2

I am new to pandas. I need to read a xlsx file and convert first column to key of a dict and second column to values of a dict using pandas. I also need to skip / exclude first row which are headers.

The answer here is for pymysql and here is for csv. I need to user pandas.

Here is a sample excel data

dict_key    dict_value  
key1        str_value1  
key2        str_value2  
key3         None  
key4         int_value3  

My code so far is as below.

import pandas as pd

excel_file = "file.xlsx"
xls = pd.ExcelFile(excel_file)
df = xls.parse(xls.sheet_names[0], skiprows=1, index_col=None, na_values=['None'])
data_dict = df.to_dict()

However, it gives me dict where keys are column numbers and values are both column1 data as well as column2 data.

>>> data_dict
{u'Chg_Parms': {0: u'  key1 ', 1: u'   key2 ', 2: u'   key3 ', 3: u'   key4 ', 4: u'   str_value1 ', 
                5: u'   str_value2 ', 6: u'   Nan ', 6: u'   int_value3 '}}

what I would like to have is column1 data as key and column two data as values and also NaN replaced with None

data_dict = {'key1': 'str_value1', 'key2': 'str_value2', 'key3': None, 'key4': int_value3}

Thanks for your help.

Community
  • 1
  • 1
Anil_M
  • 10,893
  • 6
  • 47
  • 74

2 Answers2

3

You can use pandas read_excel method to read the excel file more conveniently. You can pass a index_col argument where you can define which column of your xlsx is the index.

How to change NaN to None is explained in this question.

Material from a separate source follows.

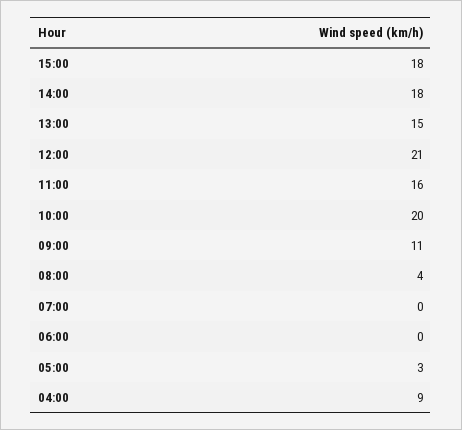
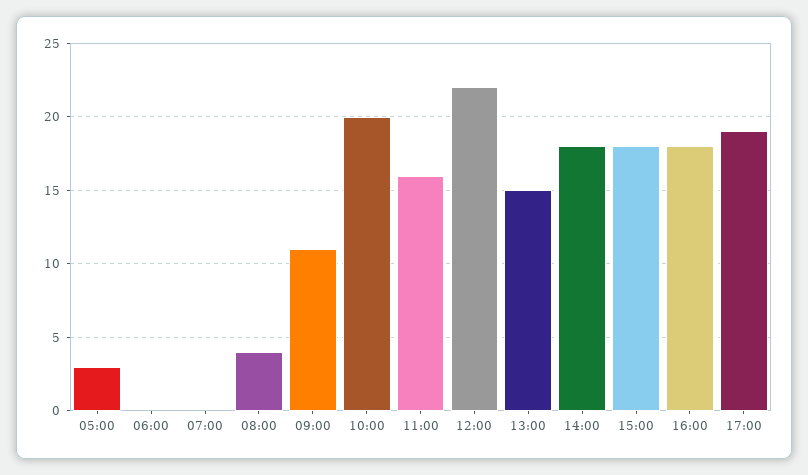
12:00: 21 -> 22
04:00: 9 -> none
16:00: none -> 18
17:00: none -> 19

Given an xlsx file called example.xlsx which is build like you wrote above, the following code should give your expected results:

import pandas as pd

df = pd.read_excel("example.xlsx", index_col=0)
df = df.where(pd.notnull(df), None)

print df.to_dict()["dict_value"]
Community
  • 1
  • 1
johannesmik
  • 731
  • 1
  • 8
  • 18
1

You can use a collections.OrderedDict to keep the keys in order. You'll note that pd.read_excel loads the first sheet by default. Edit: then you say you want to encode the items in the dictionary, and evaluate 'None' as None...

import collections as co
import pandas as pd

df = pd.read_excel('file.xlsx')
df = df.where(pd.notnull(df), None)
od = co.OrderedDict((k.strip().encode('utf8'),v.strip().encode('utf8')) 
                    for (k,v) in df.values)

Result:

>>> od
OrderedDict([(u'key1', u'str_value1'), (u'key2', u'str_value2'), (u'key3', u'None'), (u'key4', u'int_value3')])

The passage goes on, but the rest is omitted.